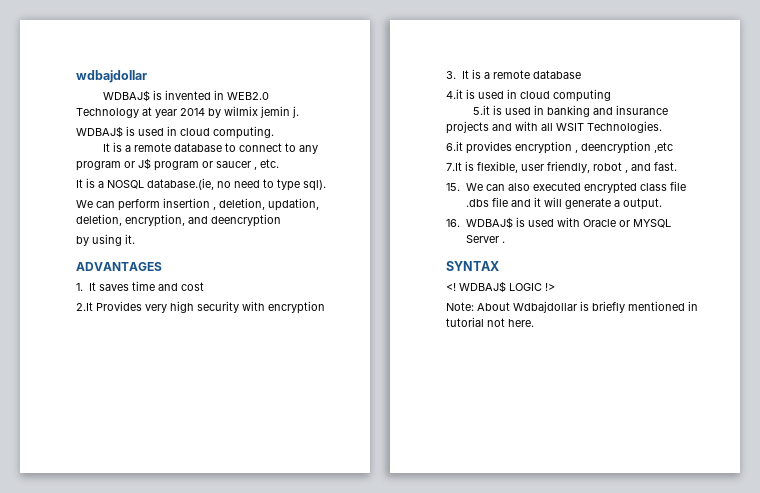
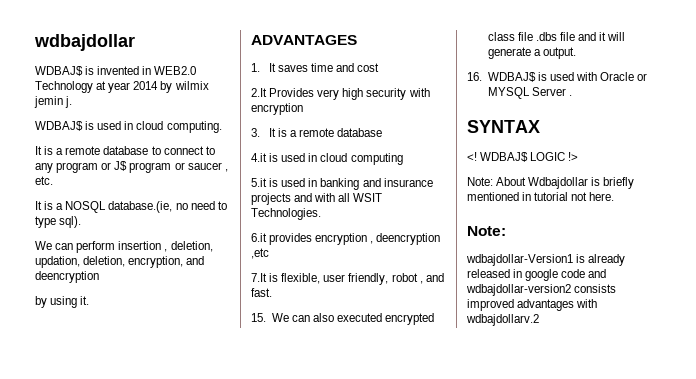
(534, 323) none -> [467,226,506,236] [466,254,626,266] [467,269,607,281] [466,284,617,296] [467,299,598,311] [466,314,539,326] // Note: // wdbajdollar-Version1 is already released in google code and wdbajdollar-version2 consists improved advantages with wdbajdollarv.2

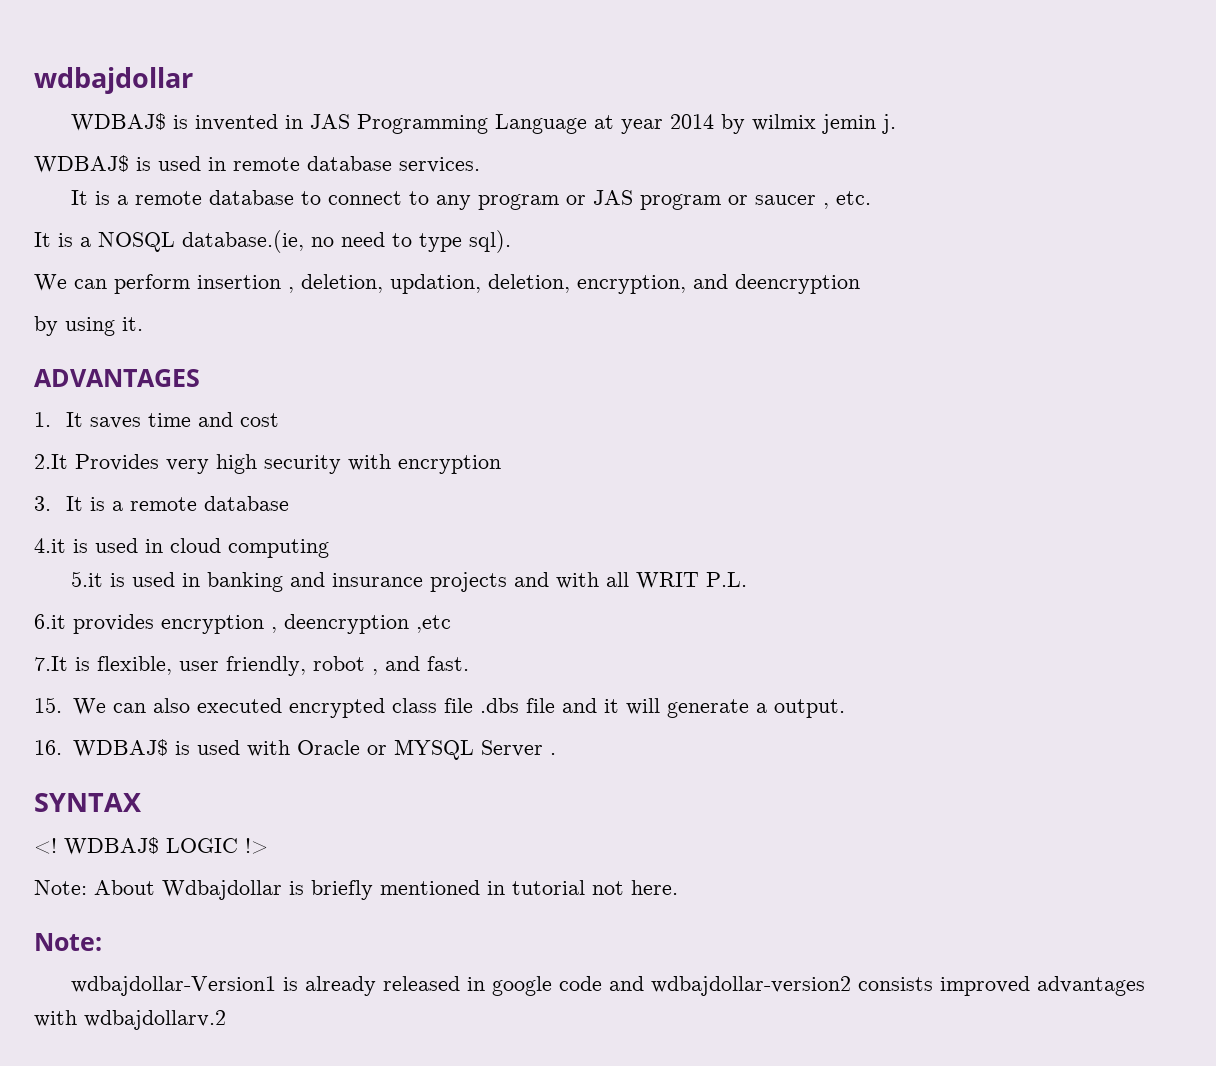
[154,66,197,75] [35,81,93,93] WEB2.0 Technology -> [309,114,587,134] JAS Programming Language
[136,121,222,133] cloud computing. -> [233,156,480,173] remote database services.
[114,161,128,171] J$ -> [592,190,633,205] JAS
[353,193,383,202] [251,208,321,220] WSIT Technologies. -> [635,572,747,589] WRIT P.L.

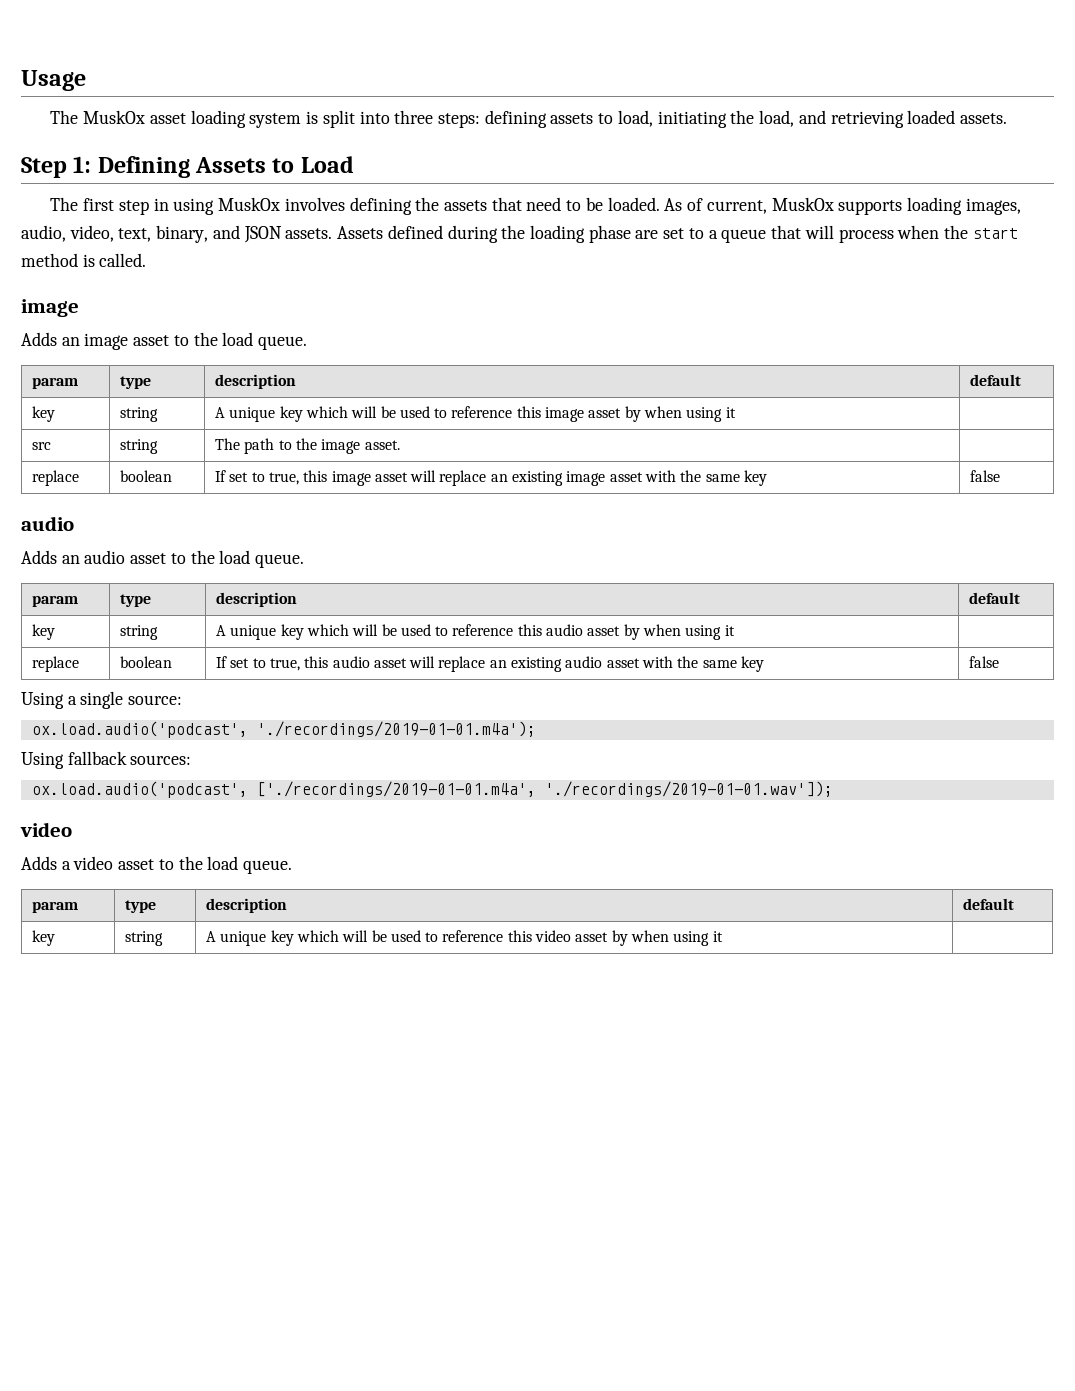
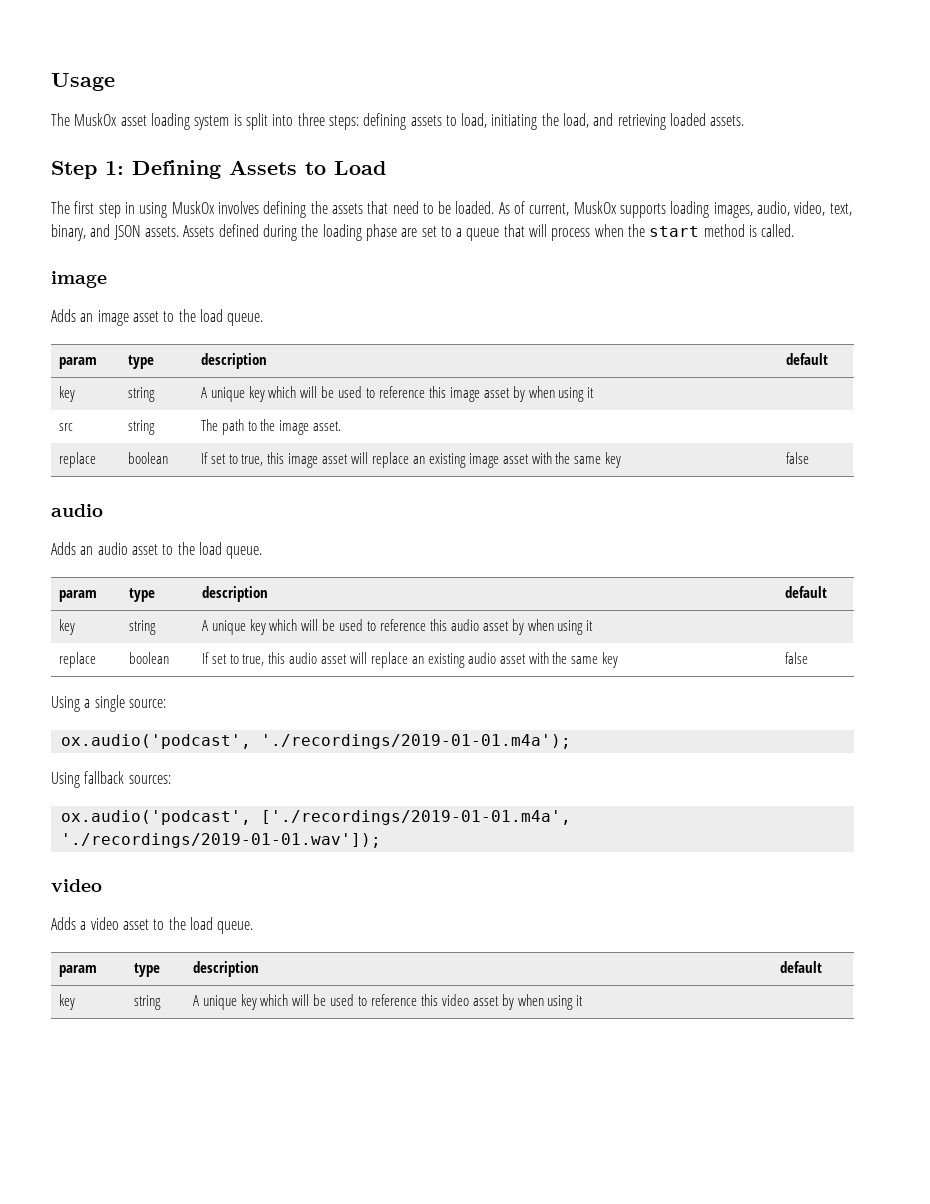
[31,721,248,738] ox.load.audio('podcast', -> [60,734,251,749] ox.audio('podcast',
[31,781,248,798] ox.load.audio('podcast', -> [60,810,251,825] ox.audio('podcast',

● **Exercise prompt**
Please copy all lines of the listing in which the string "load" occurs.

● **Answer to this problem**
[31,721,248,738] ox.load.audio('podcast', -> [60,734,251,749] ox.audio('podcast',
[31,781,248,798] ox.load.audio('podcast', -> [60,810,251,825] ox.audio('podcast',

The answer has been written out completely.